The abortiveness of the attack was due, however, not only to these actual repulses. For fuel was so short in the Afrika Korps that in mid-afternoon Rommel had cancelled his orders for an all-out effort to capture Point 132.

Even when morning came on September 1, there was still such a shortage of fuel that Rommel was forced to give up the idea of carrying out any large operation that day. The most that he could attempt was a local and limited attack with one division, the 15th Panzer, to seize the Alam Haifa Ridge. The Afrika Korps was now in a very awkward predicament, and it suffered growing loss as the battering it had endured during the night from British bombers and the artillery of Horrocks’s 13th Corps continued throughout the day. The diminished attacks of the German armour were successively checked, by a reinforced defence — for early that same morning Montgomery, now sure that the enemy was not driving on east towards his rear, had ordered the two other armoured brigades to concentrate alongside Roberts’s.

By the afternoon Montgomery ‘ordered planning to begin for a counter-stroke which would give us the initiative’. The idea was, by a wheeling attack southward from the New Zealanders’ position, to cork the neck of the bottle into which the Germans had pushed. He also made arrangements to bring up the headquarters of the 10th Corps ‘to command a pursuit force’, that was ‘to be prepared to push through to Daba with all reserves available’.

The Panzerarmee now had only one day’s fuel issue left in hand — a quantity sufficient only for about sixty miles movement for its units. So, after a second night of almost continuous bombing, Rommel had decided to break off the offensive, and make a gradual withdrawal.
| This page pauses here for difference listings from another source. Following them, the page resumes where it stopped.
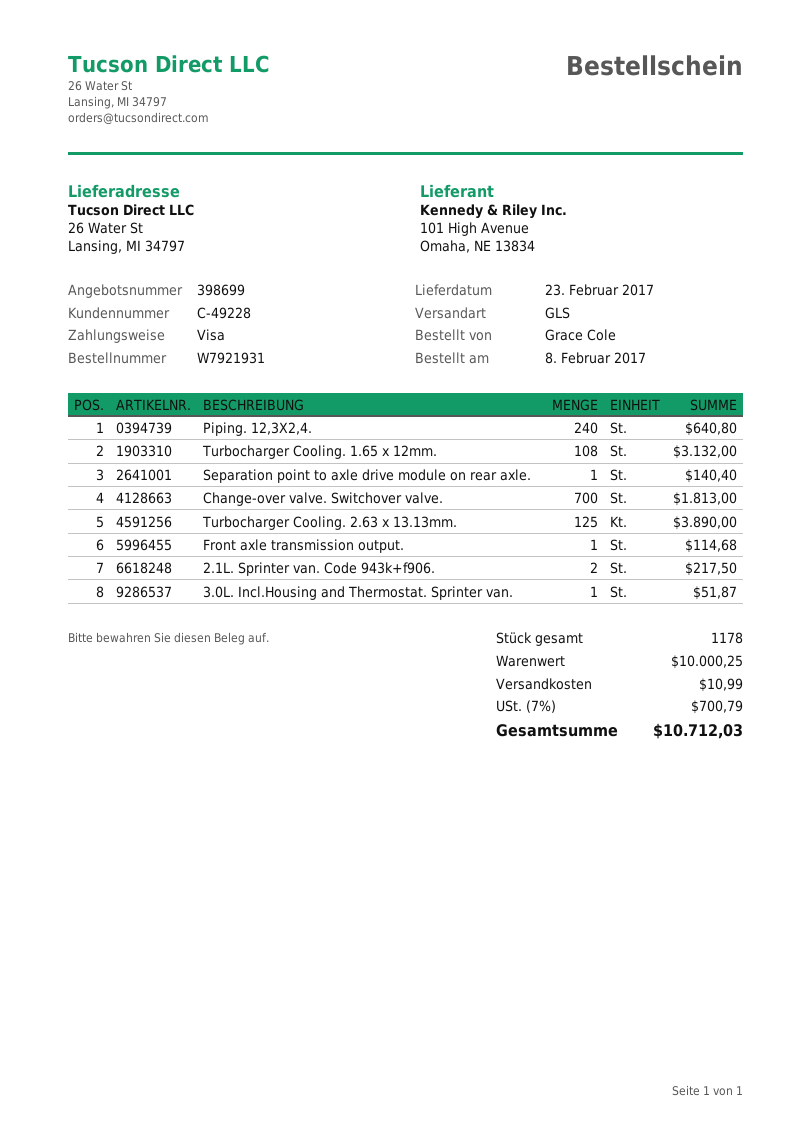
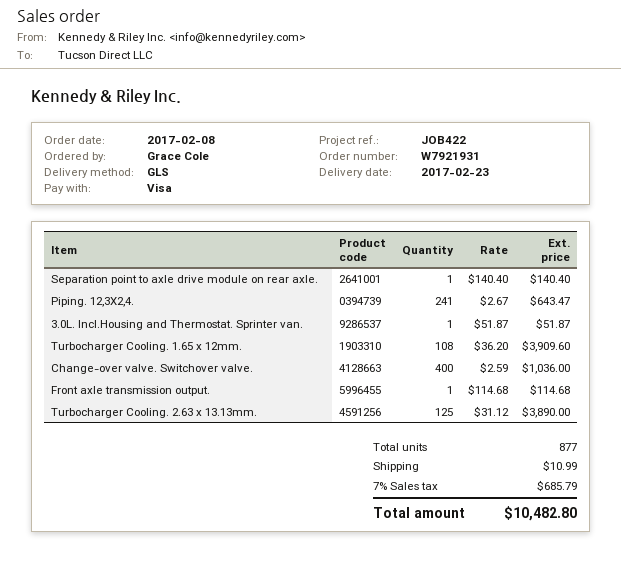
Piping. 12,3X2,4.: 240 for 640.80 -> 241 for 643.47
Turbocharger Cooling. 1.65 x 12mm.: 108 for 3132.00 -> 108 for 3909.60
Change-over valve. Switchover valve.: 700 for 1813.00 -> 400 for 1036.00
2.1L. Sprinter van. Code 943k+f906.: 2 for 217.50 -> none
total quantity: 1178 -> 877
tax: 7% = 700.79 -> 7% = 685.79
total: 10712.03 -> 10482.80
During the day, the Germans facing Alam Haifa were seen to be thinning out, and starting to move westward. But requests for permission to follow them up were refused — for it was Montgomery’s policy to avoid the risk of his armour being lured into Rommel’s traps, as had happened so often before. At the same time Montgomery gave orders that the southward attack by New Zealanders, reinforced by other troops, was to start on the next night but one, September 3/4.

But on September 3 Rommel’s forces began a general withdrawal, and were only followed up by patrols. The ‘bottling’ attack was launched that night, against the enemy’s rear flank, which was being guarded by the 90th Light and Trieste Divisions. The attack became badly mixed up, suffering heavy loss, and was broken off.

On the next two days, September 4 and 5, the Afrika Korps continued its gradual withdrawal, and no further effort was made to cut it off, while it was only followed up in a very cautious way, by small advanced parties. On the 6th the Germans halted on a line of high ground six miles east of their original front, and were obviously intending to make a strong stand there. Next day, Montgomery decided, with Alexander’s approval, to break off the battle. So Rommel was left in possession of this limited gain of ground in the south. It was small consolation for his losses, and the decisive frustration of his original aims.